The gesture recognition, in most cases, comes down to processing of a video sequence, which provides the viewer with information about a part of the human body and its coordinates in space and time. The exceptions are the so-called static gestures, involving no constant, dynamic articulator movements, and the time-space coordinates are mostly one and the same for all the gesture time. Complex gestures involving different articulators and localizations also contribute to difficulties of gesture recognition due to challenges of spatial feature extraction, where it finds out that the articulators are relatively small if compared to the whole picture.
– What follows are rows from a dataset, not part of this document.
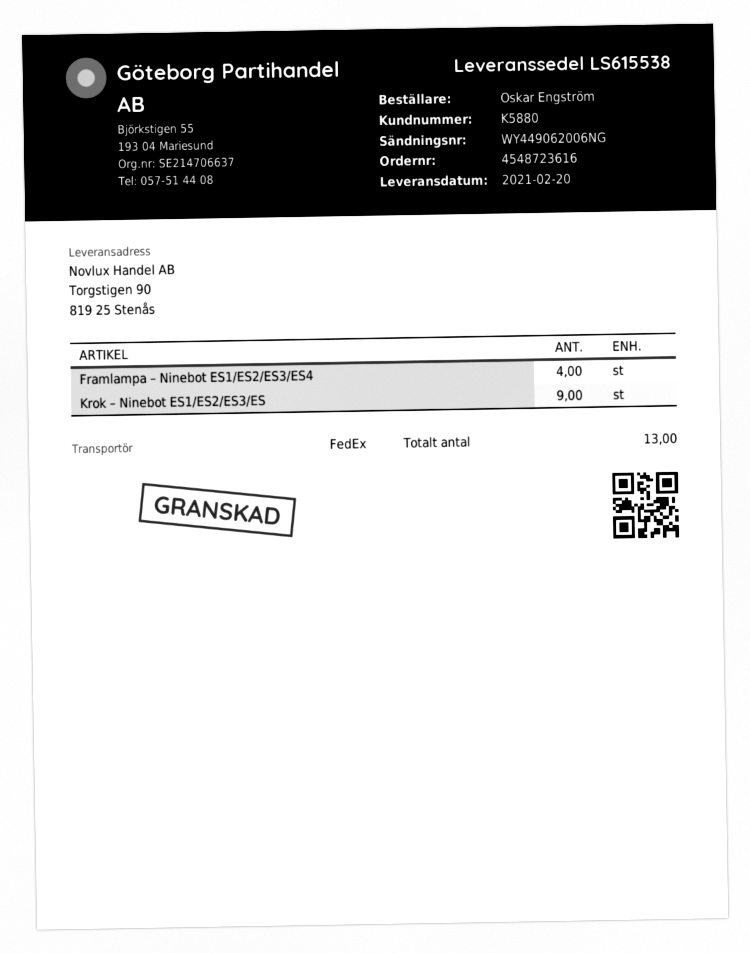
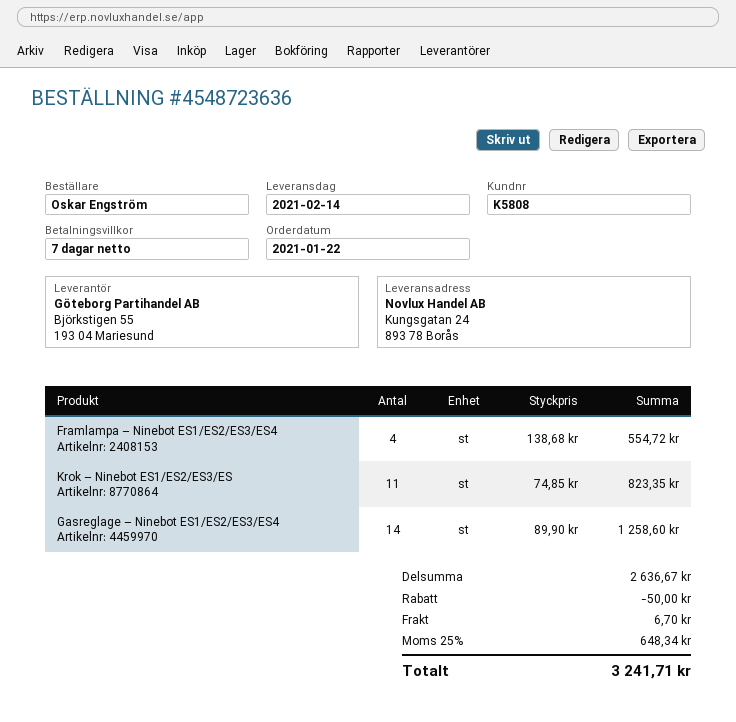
order number: 4548723616 -> 4548723636
delivery date: 2021-02-20 -> 2021-02-14
customer number: K5880 -> K5808
ship to: Torgstigen 90, 819 25 Stenås -> Kungsgatan 24, 893 78 Borås
Krok – Ninebot ES1/ES2/ES3/ES: 9 -> 11
Gasreglage – Ninebot ES1/ES2/ES3/ES4: none -> 14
It seems reasonable, therefore, that the process of gesture recognition should be based on processing of a video sequence, not a single video picture, so that not only spatial coordinates, but also time features could be extracted.
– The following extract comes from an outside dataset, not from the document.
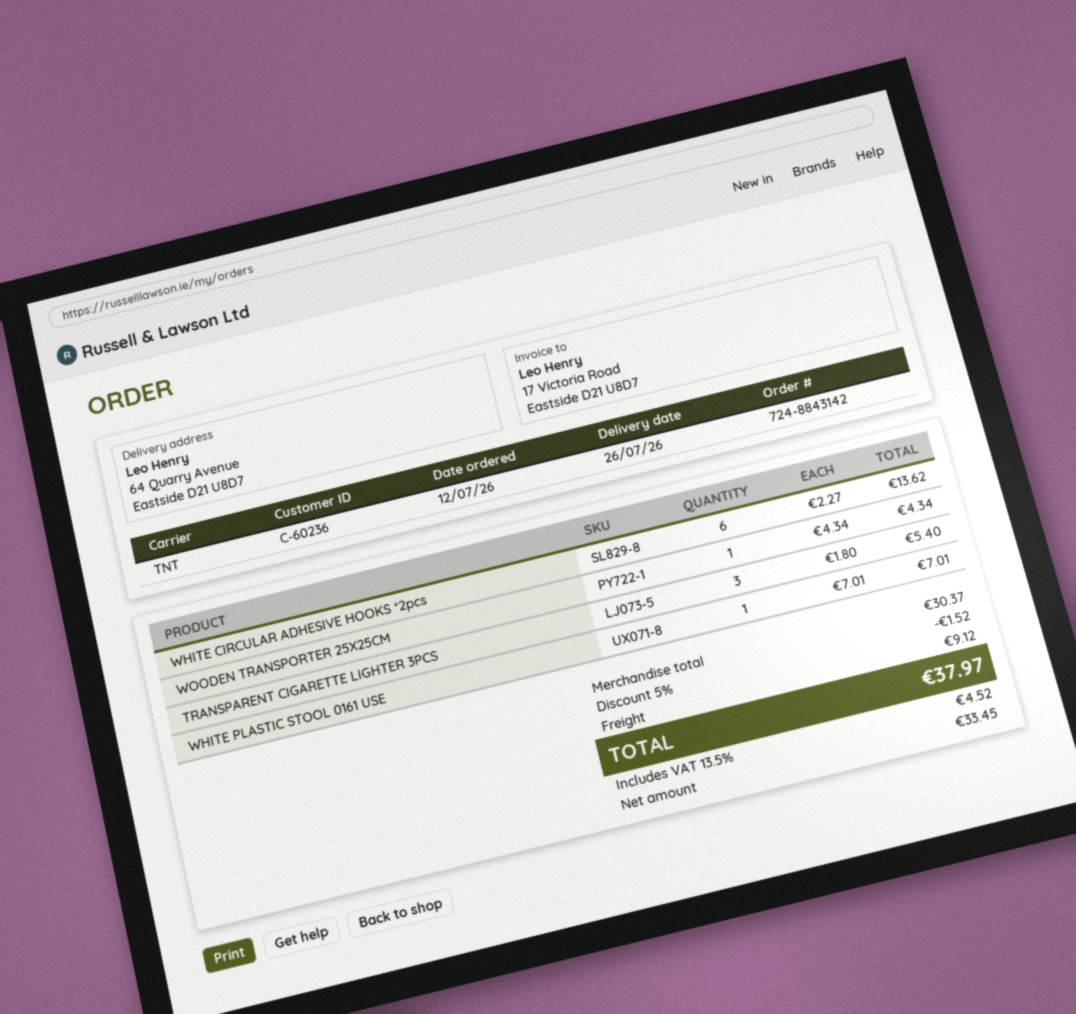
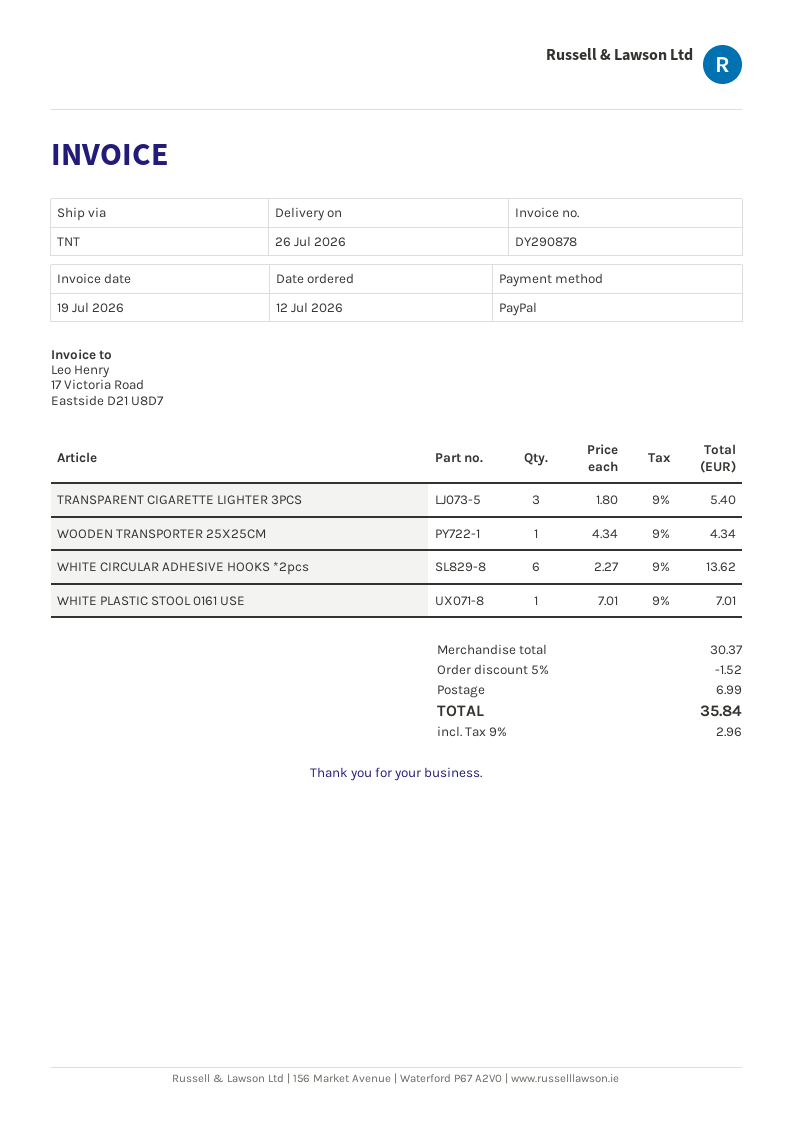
shipping: 9.12 -> 6.99
tax: 13.5% = 4.52 -> 9% = 2.96
total: 37.97 -> 35.84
The paper presents an approach to the multimodal recognition of dynamic and static gestures of Russian sign language through 3D convolutional and LSTM neural networks. A set of data in color format and a depth map, consisting of 48 one-handed gestures of Russian sign language, is presented as well. The set of data was obtained with the use of the Kinect sensor v2 and contains records of 13 different native signers of Russian sign language. The obtained results are compared with these of other methods. The experiment on classification showed a great potential of neural networks in solving this problem. Achieved recognition accuracy was of 74.07%, and, compared to other approaches to the problem, this turns out to be the best result.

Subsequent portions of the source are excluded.